ASSIGNMENT ▸ Your job with the data below is to output exactly the lines from the one holding "Grand total | BAC: 7.23 -> 7.19" down to the one holding "AVERAGE | Ajánlott félév: 1.9 -> 1.8", both included, and no others.

GIVEN RECORDS ▸
* * *

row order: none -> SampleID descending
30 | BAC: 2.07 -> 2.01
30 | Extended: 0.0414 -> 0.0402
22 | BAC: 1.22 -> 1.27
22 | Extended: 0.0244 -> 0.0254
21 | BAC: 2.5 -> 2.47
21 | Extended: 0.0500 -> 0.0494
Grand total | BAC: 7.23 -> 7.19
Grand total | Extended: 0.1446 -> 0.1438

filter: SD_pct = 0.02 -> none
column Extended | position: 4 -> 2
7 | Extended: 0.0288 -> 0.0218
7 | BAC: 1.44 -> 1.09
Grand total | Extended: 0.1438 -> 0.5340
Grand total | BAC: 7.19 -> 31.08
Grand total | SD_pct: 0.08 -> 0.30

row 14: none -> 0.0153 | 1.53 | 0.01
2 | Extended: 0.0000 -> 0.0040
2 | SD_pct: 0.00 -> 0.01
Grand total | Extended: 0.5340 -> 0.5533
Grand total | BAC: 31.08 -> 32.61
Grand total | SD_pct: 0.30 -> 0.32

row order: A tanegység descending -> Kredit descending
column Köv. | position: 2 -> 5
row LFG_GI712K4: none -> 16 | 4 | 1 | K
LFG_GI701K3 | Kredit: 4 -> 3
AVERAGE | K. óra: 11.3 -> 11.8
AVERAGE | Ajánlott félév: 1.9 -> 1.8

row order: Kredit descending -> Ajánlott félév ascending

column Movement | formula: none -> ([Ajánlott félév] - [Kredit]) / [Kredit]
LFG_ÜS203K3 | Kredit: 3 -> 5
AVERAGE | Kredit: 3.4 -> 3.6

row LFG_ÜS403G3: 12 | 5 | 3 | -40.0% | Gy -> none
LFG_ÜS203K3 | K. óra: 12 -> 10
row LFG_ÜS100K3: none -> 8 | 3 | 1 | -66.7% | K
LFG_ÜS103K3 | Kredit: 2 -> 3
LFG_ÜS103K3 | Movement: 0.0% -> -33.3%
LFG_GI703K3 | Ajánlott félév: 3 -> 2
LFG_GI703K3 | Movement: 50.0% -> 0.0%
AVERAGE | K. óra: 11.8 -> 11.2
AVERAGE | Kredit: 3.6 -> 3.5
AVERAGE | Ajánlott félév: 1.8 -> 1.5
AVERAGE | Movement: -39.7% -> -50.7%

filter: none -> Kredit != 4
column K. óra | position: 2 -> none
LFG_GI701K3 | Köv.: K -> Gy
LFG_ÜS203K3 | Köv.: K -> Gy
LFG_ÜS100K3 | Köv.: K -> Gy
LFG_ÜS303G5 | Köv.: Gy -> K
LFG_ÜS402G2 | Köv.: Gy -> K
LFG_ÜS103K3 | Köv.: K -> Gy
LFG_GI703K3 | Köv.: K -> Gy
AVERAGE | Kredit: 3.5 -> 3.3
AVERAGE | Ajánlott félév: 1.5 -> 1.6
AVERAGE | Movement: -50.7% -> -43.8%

* * *

TASK SOLUTION ▸
Grand total | BAC: 7.23 -> 7.19
Grand total | Extended: 0.1446 -> 0.1438

filter: SD_pct = 0.02 -> none
column Extended | position: 4 -> 2
7 | Extended: 0.0288 -> 0.0218
7 | BAC: 1.44 -> 1.09
Grand total | Extended: 0.1438 -> 0.5340
Grand total | BAC: 7.19 -> 31.08
Grand total | SD_pct: 0.08 -> 0.30

row 14: none -> 0.0153 | 1.53 | 0.01
2 | Extended: 0.0000 -> 0.0040
2 | SD_pct: 0.00 -> 0.01
Grand total | Extended: 0.5340 -> 0.5533
Grand total | BAC: 31.08 -> 32.61
Grand total | SD_pct: 0.30 -> 0.32

row order: A tanegység descending -> Kredit descending
column Köv. | position: 2 -> 5
row LFG_GI712K4: none -> 16 | 4 | 1 | K
LFG_GI701K3 | Kredit: 4 -> 3
AVERAGE | K. óra: 11.3 -> 11.8
AVERAGE | Ajánlott félév: 1.9 -> 1.8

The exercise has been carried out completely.